1. You have got the combined index on (makeid, tagged) and not (tagged, makeid) haven't you? Just checking.

Yes we do

2. If it's mostly tagged=true you are interested in you can always use a partial index: CREATE INDEX ... (makeid) WHERE tagged
This might be a win even if you need a second index with WHERE NOT tagged.

Partial index doesn't seem to fit here due to the fact that there are 35-40% Marked True.

Didn't think about creating a second index for false, may give that a shot.

Also, either I've not had enough cofee yet, or a bitmap scan is an odd choice for only ~ 13000 rows out of 100 million.

* " -> Bitmap Index Scan on

idx_retargetuserstats_makeidtag (cost=0.00..360.20 rows=13175 width=0)"*

* " Index Cond: ((makeid = 'b1mw-ferman'::text)
AND (tagged = true))"*

Otherwise, see what Craig said.

I'm assuming this isn't the query that is CPU bound for a long time. Unless your table is horribly bloated, there's no reason for that judging by this plan.

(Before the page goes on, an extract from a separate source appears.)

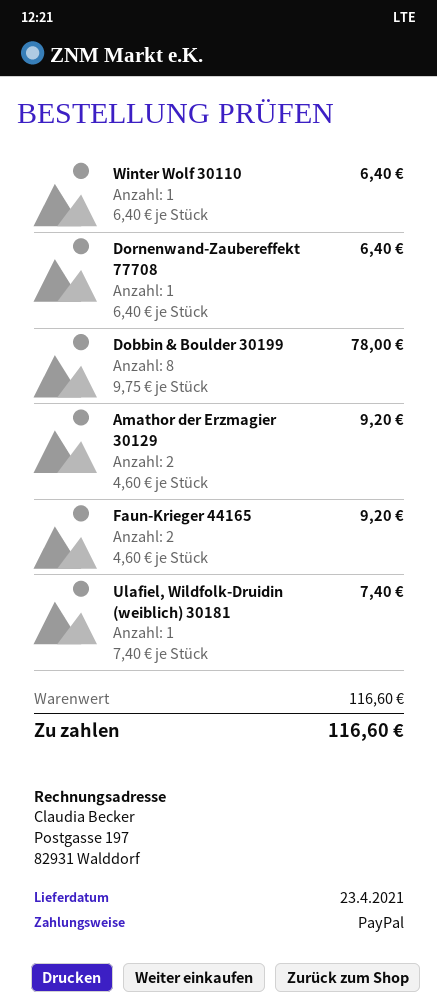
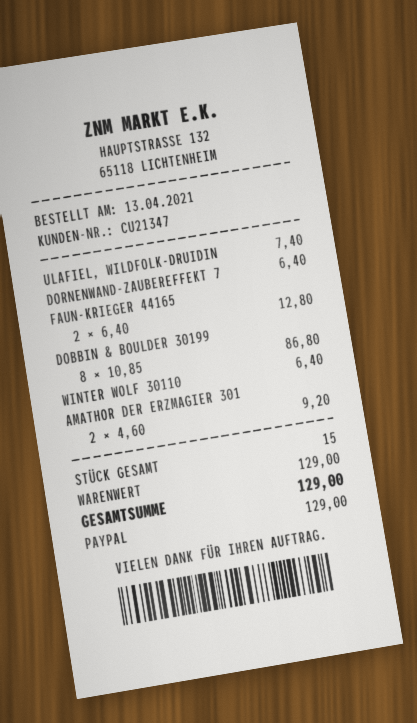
Dobbin & Boulder 30199: 8 x 9.75 = 78.00 -> 8 x 10.85 = 86.80
Faun-Krieger 44165: 2 x 4.60 = 9.20 -> 2 x 6.40 = 12.80
subtotal: 116.60 -> 129.00
total: 116.60 -> 129.00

It is, but not always, only when there are 10K more matches. And the explain unfortunately is sometimes way high or way low, so the expalin is hit and miss.

But the same sql that returns maybe 500 rows is pretty fast, it's the return of 10K+ rows that seems to stall and is CPU Bound.

Thanks

Tory

Re: Data Set Growth causing 26+hour runtime, on what we believe to be very simple SQL

От

Richard Huxton

Дата:

22 января 2010 г., 17:25:13

On 22/01/10 18:03, Tory M Blue wrote:
> On Fri, Jan 22, 2010 at 1:42 AM, Richard Huxton<dev@archonet.com>  wrote:
>
>> On 21/01/10 22:15, Tory M Blue wrote:

>> 2. If it's mostly tagged=true you are interested in you can always use a
>> partial index: CREATE INDEX ... (makeid) WHERE tagged
>> This might be a win even if you need a second index with WHERE NOT tagged.
>>
>
> Partial index doesn't seem to fit here due to the fact that there are 35-40%
> Marked True.
>
> Didn't think about creating a second index for false, may give that a shot.

If you're mostly search tagged=true, try the partial index - it'll mean
the planner is just scanning the index for the one term.

>> Also, either I've not had enough cofee yet, or a bitmap scan is an odd
>> choice for only ~ 13000 rows out of 100 million.
>>
>>   *                "        ->    Bitmap Index Scan on
>>>
>>> idx_retargetuserstats_makeidtag  (cost=0.00..360.20 rows=13175 width=0)"*
>>>
>>> *                "              Index Cond: ((makeid =
>>> 'b1mw-ferman'::text)
>>> AND (tagged = true))"*
>>>
>>
>> Otherwise, see what Craig said.
>>
>> I'm assuming this isn't the query that is CPU bound for a long time. Unless
>> your table is horribly bloated, there's no reason for that judging by this
>> plan.
>
> It is, but not always, only when there are 10K more matches. And the explain
> unfortunately is sometimes way high or way low, so the expalin is hit and
> miss.
>
> But the same sql that returns maybe 500 rows is pretty fast, it's the return
> of 10K+ rows that seems to stall and is CPU Bound.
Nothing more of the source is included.